A fish's gills absorb dissolved oxygen from the water. His gills are delicate fringes under flappable covers, situated where you would expect to find his ears. As he gulps, water flows back through his mouth, streams among the gills and emerges through the gill covers. Tiny blood vessels in the delicate gills extract oxygen and return waste carbon dioxide to the water.

Larger blood vessels carry the purified, enriched blood back from the gills to the two chambers inside the heart. It fills the atrium, then the ventricle. With the next heartbeat, powerful muscles in the ventricle send the fresh blood through a system of arteries to deliver its oxygen to the busy cells. As the cells take the oxygen they need, they return their waste carbon dioxide to the blood stream.

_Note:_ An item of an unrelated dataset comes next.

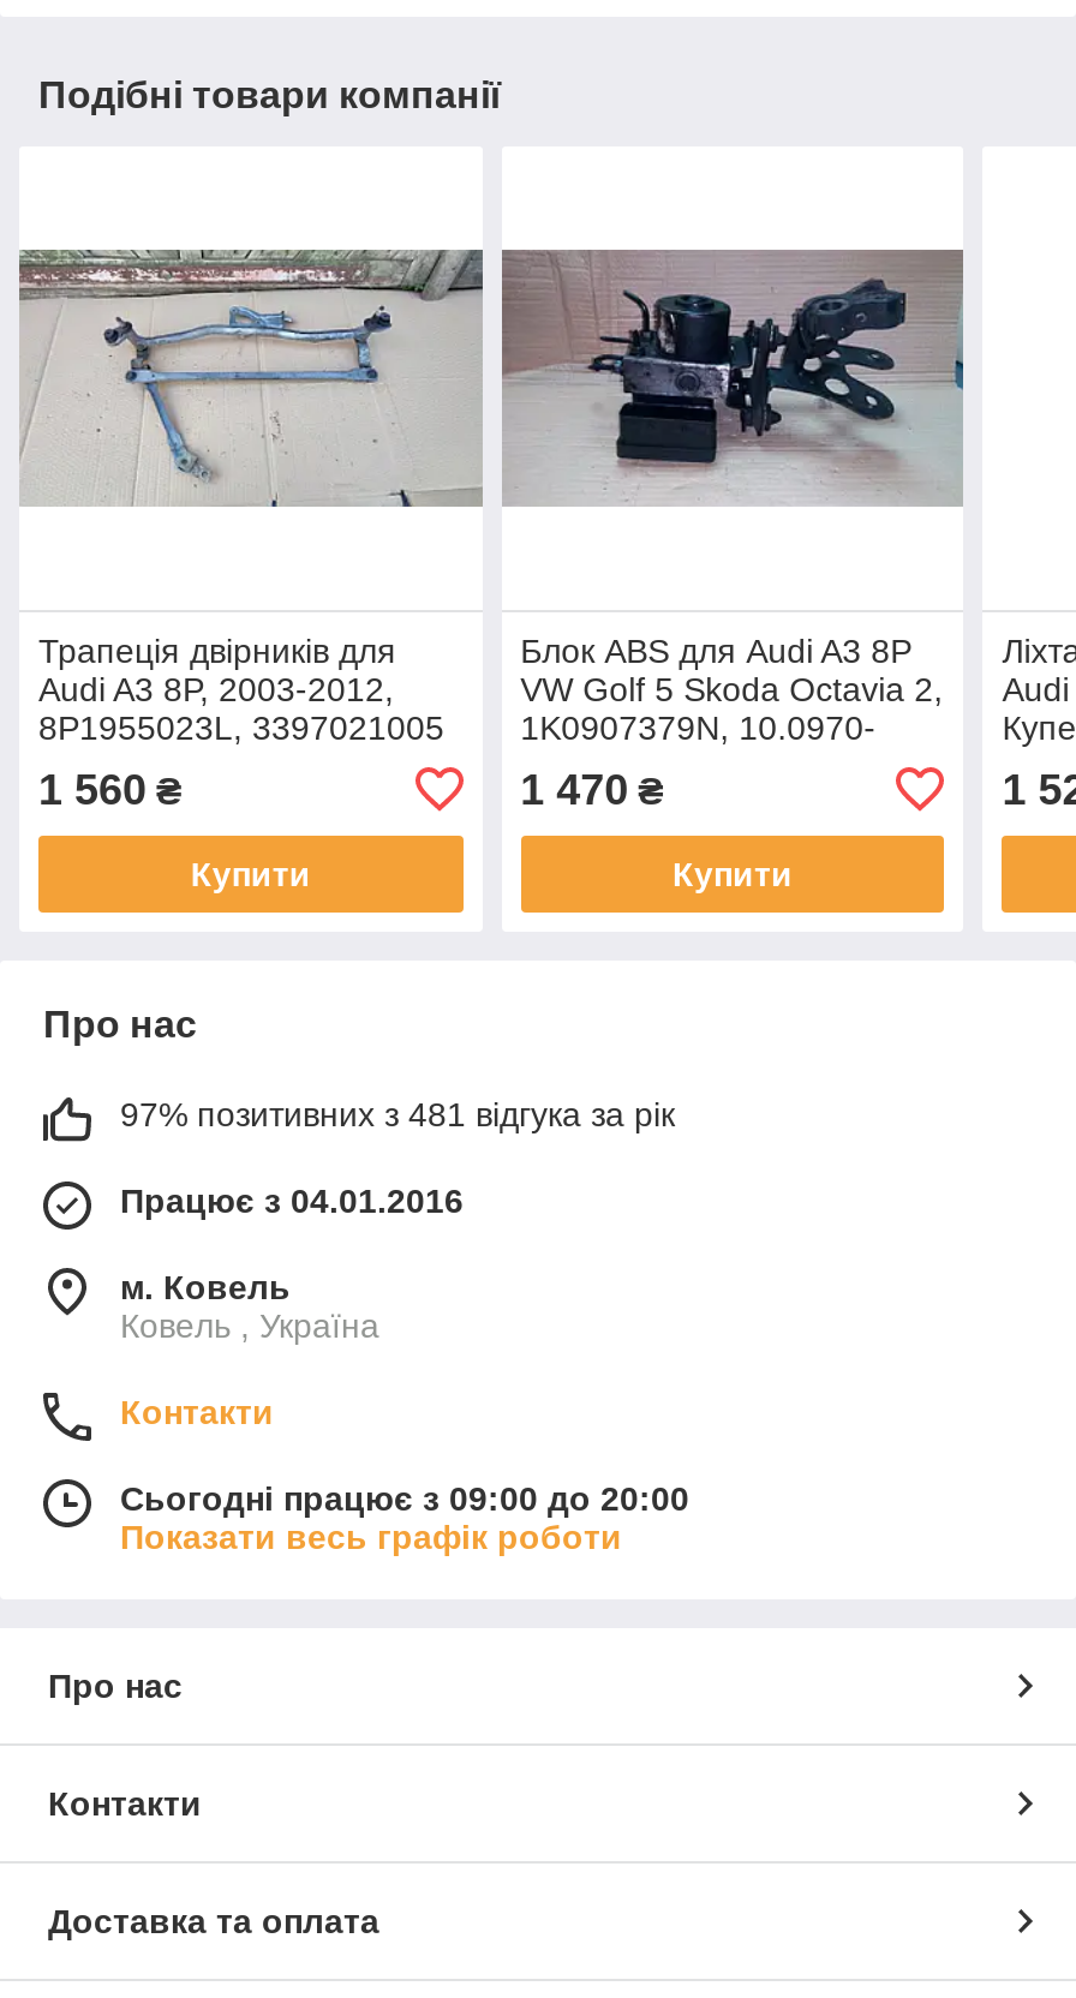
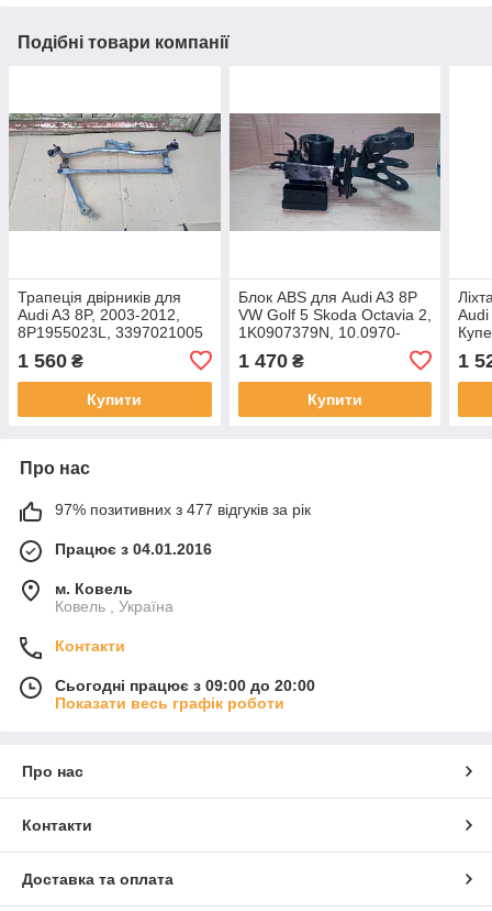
[120,1095,675,1133] 97% позитивних з 481 відгука за рік -> [55,500,311,518] 97% позитивних з 477 відгуків за рік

As the pulsing blood streams through the digestive organs, it gathers dissolved nutrients    and these too are distributed to the cells.

Hence, food and oxygen are distributed constantly by the arteries. Used blood, carrying waste products from the cells is carried by the veins.

Waste food products are carried to the fish's kidneys, to be excreted. The veins carry waste carbon dioxide all the way back to the heart. There the used blood is pumped on a circuit to the gills, where it gives up its carbon dioxide and absorbs a fresh supply of oxygen. The rejuvenated blood returns again to the heart, all ready to be pumped on another trip through the fish's body.

Animals without backbones, such as worms, have much simpler hearts. But the fish has the simplest heart of the vertebrates. The mammals have four chambered hearts. However, a two chambered heart performs the same duties and works fine for a fish.